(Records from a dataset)
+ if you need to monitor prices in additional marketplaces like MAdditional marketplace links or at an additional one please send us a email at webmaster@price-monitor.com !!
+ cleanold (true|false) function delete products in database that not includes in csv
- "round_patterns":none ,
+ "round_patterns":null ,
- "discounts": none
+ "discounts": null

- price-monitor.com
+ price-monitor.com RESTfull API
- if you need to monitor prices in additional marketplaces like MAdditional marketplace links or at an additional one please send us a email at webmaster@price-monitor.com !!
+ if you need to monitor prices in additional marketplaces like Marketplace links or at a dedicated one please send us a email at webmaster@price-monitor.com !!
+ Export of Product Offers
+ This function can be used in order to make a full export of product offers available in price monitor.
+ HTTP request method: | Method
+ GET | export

---

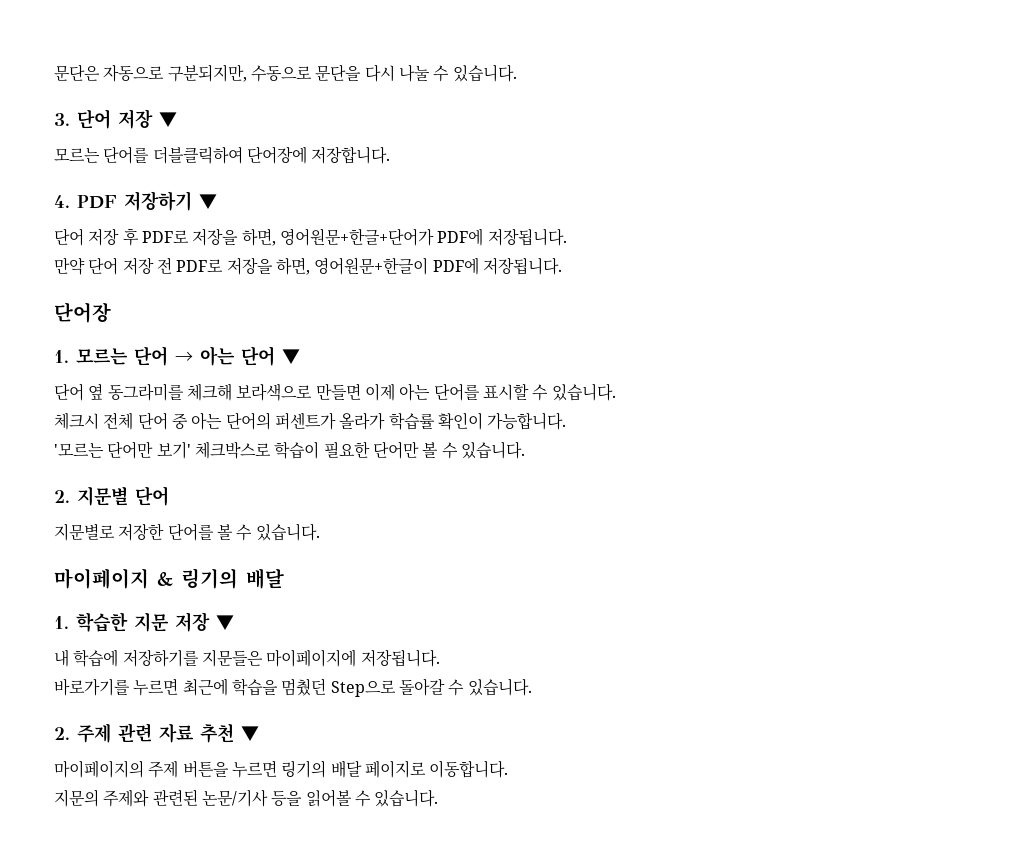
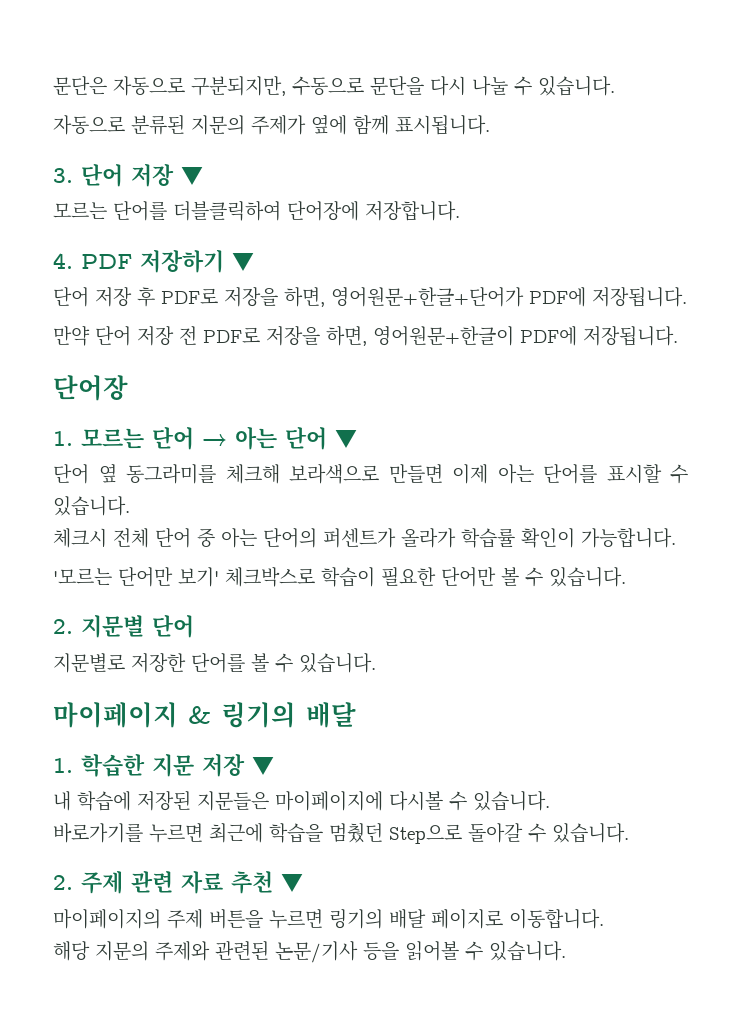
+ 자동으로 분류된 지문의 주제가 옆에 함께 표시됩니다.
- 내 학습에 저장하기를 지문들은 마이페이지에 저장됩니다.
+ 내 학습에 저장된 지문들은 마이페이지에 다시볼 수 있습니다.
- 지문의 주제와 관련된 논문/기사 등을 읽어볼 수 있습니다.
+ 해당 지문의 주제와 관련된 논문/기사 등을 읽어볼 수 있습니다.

Task description:
Looking at the records above, which lines contain "none"? Copy those lines.

Exercise result:
- "round_patterns":none ,
- "discounts": none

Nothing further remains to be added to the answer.